Golden delivers presentation at 2017 Med Chem Gordon Research Conference

Jennifer Golden Pharmaceutical Sciences Division Medicinal Chemistry Center

Jennifer Golden, Pharmaceutical Sciences Division Medicinal Chemistry Center

Jennifer E. Golden, assistant professor in the Pharmaceutical Sciences Division and Associate Director, Medicinal Chemistry Center, was selected to deliver a podium talk at the 2017 Medicinal Chemistry Gordon Research Conference held August 6-11 in New London, N.H.

The theme for the 2017 Conference, “Highlighting Innovations and Technologies: First Disclosures of Programs and Approaches for Therapeutic Discovery” featured talks on the cutting edge of the discipline that included new innovations, technologies and compounds that advance the science, and sessions highlighting late-breaking results on important clinical candidates across therapeutic areas. The Conference also includes a week long poster session to which most of the participants must scientifically contribute in order to be admitted. The caliber of science, degree of translational/clinical success in projects that are discussed, and the high level of pharmaceutical industry representation creates a competitive process by which oral presentations are chosen; however, Golden, invited as one of 70 other poster presenters, was selected as one of three individuals to deliver a short presentation based on her poster’s scientific merit and in-person presentation at the conference.

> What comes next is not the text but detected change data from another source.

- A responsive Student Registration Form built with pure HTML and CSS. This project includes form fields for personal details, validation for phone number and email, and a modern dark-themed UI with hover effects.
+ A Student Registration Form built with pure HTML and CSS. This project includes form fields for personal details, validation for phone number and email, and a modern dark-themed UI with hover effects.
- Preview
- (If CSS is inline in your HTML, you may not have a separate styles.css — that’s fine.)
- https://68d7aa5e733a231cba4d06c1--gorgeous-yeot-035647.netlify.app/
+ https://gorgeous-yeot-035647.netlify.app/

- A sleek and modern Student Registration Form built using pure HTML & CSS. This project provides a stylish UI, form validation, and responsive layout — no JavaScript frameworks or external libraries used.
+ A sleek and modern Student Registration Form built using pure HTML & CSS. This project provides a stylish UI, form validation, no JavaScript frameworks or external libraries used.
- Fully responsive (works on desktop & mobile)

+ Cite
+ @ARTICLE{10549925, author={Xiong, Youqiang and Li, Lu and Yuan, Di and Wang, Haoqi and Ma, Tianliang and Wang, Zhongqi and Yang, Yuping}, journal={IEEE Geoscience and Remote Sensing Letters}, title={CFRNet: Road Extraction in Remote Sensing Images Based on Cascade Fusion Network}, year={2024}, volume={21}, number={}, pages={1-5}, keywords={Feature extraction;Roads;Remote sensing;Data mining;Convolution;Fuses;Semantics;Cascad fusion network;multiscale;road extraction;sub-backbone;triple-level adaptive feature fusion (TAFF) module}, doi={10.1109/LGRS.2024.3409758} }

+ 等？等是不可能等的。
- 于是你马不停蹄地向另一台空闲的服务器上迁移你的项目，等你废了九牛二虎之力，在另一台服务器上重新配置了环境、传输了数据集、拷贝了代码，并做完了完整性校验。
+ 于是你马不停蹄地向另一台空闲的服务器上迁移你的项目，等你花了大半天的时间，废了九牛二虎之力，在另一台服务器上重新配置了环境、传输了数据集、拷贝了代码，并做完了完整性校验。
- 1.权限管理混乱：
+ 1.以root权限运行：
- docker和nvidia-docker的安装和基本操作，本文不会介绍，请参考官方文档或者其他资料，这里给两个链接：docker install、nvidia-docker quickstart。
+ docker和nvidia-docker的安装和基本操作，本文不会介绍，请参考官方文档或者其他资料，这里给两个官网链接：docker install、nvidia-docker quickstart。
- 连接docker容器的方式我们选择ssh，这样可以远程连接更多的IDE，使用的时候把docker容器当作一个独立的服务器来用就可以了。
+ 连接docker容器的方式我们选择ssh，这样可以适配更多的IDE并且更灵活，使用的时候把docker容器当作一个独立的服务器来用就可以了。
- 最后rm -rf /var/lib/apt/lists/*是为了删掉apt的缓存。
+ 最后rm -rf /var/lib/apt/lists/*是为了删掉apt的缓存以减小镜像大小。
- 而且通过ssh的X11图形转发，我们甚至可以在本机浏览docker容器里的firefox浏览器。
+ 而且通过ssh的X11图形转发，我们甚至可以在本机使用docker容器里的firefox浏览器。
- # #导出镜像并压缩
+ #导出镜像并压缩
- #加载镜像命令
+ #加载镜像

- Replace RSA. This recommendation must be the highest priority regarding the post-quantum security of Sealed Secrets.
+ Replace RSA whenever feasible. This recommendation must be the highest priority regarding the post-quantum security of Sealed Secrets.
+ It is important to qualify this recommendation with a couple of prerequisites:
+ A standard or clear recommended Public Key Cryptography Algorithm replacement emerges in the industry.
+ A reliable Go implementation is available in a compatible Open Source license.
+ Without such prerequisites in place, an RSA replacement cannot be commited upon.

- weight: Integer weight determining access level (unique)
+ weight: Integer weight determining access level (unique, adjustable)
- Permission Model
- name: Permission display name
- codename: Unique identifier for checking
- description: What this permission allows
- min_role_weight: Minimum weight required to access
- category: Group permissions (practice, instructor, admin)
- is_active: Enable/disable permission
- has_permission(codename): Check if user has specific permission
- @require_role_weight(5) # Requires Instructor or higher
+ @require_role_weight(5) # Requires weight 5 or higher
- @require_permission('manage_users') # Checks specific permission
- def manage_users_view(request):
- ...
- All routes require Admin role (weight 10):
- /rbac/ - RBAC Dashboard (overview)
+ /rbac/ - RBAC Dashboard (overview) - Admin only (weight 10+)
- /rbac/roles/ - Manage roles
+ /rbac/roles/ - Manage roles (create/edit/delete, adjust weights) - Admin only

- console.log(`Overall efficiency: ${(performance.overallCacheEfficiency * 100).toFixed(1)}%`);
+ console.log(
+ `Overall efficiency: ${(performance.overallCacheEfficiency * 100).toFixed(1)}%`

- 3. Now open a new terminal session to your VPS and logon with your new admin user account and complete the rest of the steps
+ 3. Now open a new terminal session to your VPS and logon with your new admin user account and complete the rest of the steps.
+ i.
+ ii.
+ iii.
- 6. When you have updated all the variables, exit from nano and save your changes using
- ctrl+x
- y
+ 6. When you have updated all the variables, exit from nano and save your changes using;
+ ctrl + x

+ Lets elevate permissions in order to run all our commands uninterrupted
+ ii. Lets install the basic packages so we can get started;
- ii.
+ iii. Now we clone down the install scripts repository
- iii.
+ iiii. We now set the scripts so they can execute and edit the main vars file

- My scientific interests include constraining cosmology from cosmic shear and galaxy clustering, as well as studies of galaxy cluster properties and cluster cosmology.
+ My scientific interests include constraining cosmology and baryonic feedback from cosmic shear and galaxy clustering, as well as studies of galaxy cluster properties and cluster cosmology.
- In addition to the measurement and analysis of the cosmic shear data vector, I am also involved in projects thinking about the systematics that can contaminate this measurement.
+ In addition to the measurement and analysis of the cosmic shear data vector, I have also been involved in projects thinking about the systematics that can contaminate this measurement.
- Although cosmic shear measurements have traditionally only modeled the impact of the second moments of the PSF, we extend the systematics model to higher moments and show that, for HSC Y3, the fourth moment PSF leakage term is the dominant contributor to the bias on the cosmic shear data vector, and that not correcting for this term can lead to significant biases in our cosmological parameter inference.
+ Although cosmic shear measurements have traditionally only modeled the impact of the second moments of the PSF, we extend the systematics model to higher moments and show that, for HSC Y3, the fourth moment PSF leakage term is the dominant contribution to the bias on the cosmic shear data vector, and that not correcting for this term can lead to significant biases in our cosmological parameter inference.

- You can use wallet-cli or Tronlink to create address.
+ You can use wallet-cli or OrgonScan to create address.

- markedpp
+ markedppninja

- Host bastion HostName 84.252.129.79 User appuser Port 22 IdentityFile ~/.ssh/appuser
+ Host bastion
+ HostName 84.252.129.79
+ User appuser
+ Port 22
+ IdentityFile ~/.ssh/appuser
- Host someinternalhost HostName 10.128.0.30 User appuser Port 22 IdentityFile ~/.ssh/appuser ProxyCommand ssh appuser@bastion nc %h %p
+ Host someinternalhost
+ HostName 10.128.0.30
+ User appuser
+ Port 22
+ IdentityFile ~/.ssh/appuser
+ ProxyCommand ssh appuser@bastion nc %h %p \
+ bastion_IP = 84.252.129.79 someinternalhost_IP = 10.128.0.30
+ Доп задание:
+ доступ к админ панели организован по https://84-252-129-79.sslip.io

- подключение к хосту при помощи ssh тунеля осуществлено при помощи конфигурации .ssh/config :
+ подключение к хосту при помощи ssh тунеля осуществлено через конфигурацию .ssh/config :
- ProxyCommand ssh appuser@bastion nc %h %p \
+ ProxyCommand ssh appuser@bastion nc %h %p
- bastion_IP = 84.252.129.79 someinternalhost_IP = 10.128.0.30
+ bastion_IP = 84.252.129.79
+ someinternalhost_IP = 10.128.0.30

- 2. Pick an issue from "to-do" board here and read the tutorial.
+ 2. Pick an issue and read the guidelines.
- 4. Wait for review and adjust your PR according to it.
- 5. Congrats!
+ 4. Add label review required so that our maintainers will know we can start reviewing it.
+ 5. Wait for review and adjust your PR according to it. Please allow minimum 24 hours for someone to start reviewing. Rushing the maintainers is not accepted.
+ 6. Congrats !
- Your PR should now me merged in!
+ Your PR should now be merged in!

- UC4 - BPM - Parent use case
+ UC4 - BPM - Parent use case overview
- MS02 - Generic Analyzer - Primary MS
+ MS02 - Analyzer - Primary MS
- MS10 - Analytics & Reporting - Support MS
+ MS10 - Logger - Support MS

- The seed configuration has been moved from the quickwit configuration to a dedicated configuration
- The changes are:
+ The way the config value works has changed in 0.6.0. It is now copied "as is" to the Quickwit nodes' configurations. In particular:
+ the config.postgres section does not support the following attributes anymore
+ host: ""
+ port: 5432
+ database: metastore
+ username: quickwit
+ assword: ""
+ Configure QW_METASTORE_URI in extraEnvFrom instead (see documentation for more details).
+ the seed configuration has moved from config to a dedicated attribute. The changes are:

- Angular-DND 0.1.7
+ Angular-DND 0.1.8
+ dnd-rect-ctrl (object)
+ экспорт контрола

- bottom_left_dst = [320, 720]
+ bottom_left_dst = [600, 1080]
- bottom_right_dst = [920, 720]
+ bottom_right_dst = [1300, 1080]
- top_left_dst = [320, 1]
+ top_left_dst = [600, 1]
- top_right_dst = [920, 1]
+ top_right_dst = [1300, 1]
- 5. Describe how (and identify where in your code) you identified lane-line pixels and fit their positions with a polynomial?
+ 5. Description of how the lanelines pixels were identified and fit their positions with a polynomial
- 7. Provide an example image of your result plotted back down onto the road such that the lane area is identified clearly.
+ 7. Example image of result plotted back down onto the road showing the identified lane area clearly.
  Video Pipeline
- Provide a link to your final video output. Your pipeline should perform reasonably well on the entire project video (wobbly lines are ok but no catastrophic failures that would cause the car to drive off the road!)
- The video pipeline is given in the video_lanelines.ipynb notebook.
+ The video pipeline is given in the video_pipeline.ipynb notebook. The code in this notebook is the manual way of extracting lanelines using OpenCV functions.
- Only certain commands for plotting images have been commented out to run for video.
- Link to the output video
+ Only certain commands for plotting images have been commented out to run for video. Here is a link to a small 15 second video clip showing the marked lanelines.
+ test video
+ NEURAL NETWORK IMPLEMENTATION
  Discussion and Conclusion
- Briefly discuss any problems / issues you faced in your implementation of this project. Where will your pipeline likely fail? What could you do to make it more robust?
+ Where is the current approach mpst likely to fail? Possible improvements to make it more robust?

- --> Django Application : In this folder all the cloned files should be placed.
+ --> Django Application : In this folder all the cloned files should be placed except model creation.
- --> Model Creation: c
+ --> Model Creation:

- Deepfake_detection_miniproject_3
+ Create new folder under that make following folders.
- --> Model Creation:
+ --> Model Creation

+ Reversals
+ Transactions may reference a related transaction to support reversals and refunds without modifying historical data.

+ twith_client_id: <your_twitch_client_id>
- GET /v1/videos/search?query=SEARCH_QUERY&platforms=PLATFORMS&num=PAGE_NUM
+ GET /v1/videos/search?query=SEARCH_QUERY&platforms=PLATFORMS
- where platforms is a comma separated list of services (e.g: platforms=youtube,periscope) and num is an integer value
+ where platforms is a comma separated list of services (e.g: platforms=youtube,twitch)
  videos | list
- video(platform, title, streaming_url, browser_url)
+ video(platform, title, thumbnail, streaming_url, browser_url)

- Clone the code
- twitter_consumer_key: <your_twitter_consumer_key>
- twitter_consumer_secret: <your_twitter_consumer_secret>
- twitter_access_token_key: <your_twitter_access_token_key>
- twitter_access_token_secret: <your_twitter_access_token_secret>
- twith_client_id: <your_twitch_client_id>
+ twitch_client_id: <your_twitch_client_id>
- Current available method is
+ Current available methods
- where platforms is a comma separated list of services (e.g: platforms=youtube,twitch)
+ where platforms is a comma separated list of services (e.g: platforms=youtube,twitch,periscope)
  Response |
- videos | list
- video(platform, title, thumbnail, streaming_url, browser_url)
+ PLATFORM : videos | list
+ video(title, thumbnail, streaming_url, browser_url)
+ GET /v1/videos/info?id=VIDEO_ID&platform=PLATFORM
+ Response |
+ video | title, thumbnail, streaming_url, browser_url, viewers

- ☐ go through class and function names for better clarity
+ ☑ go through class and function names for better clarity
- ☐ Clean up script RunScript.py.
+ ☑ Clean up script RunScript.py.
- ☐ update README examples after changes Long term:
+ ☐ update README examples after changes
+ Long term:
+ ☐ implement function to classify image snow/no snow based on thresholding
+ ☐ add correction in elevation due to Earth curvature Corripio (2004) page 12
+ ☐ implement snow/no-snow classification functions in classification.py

Golden’s poster entitled, “Development of Novel Transformations and Structural Templates to Combat Encephalitic Alphaviruses,” highlighted recent, novel milestones reached by her lab in chemistry and medicinal chemistry development of first-in-class alphavirus inhibitors. Alphaviruses, RNA viruses spread most commonly by infected mosquitoes, can cause significant disease in humans ranging from fever, rash, persistent arthritis, encephalitis and death. Though several of these agents are classified as bioterrorism threats, there are no FDA approved vaccines or drugs available for any alphavirus infection. The Golden laboratory has developed several compound classes that show efficacy against select alphaviruses in cells and in mice.

Golden joined the School of Pharmacy in 2015. Her research focus includes synthetic methodology development, medicinal chemistry and drug discovery with an emphasis on designing and developing novel compounds as anticancer and anti-infective agents. Golden currently teaches courses in Medicinal Chemistry I and Natural Product Synthesis, Biosynthesis and Drug Discovery.